“When we own portions of outstanding businesses with outstanding managements, our favorite holding period is forever.”
— Warren Buffett
Investors can learn a lot from Warren Buffett, whose above quote underscores the importance of thinking clearly about investment time horizon. Before buying any given stock, a long-term investor should ask: can we realistically envision holding this position for many years — even a two-decade period or longer?
Suppose a disciplined “buy-and-hold” investor was considering an investment in L3Harris Technologies Inc (NYSE: LHX) back in 2006. At that time, such an investor may well have been weighing this very question about time horizon and the merits of patiently owning a high-quality defense and aerospace contractor through a full market cycle.
L3Harris, in its current form, is the result of the June 2019 merger between L3 Technologies and Harris Corporation, creating one of the largest defense technology companies in the United States.
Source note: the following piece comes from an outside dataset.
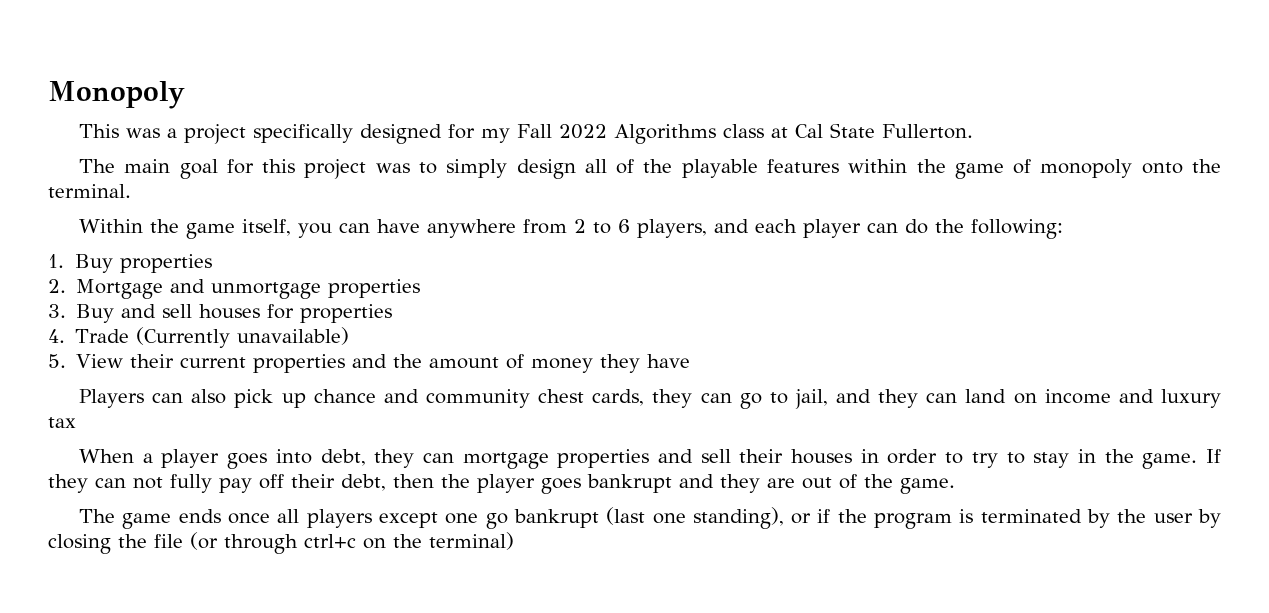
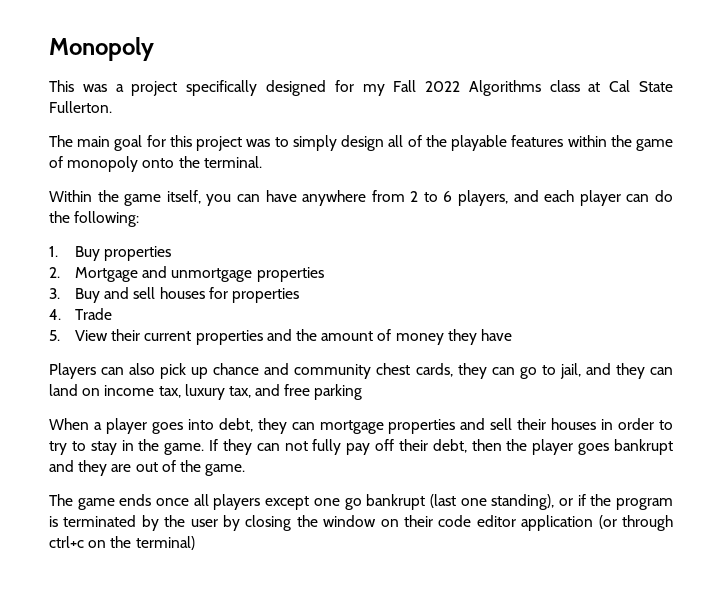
[136,327,350,348] (Currently unavailable) -> (113, 314) none
[1118,389,1222,408] [48,417,76,428] and luxury tax -> [158,384,363,400] tax, luxury tax, and free parking
[154,534,183,548] file -> [323,515,594,531] window on their code editor application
The combined company focuses on communications, avionics, space and intelligence systems, and other mission-critical technologies. For long-term shareholders, this corporate evolution has been one of the drivers of value creation over the past two decades.
Had our hypothetical investor answered “yes” to a full two-decade investment horizon and then actually held for these 20 years, here is how that investment would have turned out, assuming dividends were reinvested throughout the period.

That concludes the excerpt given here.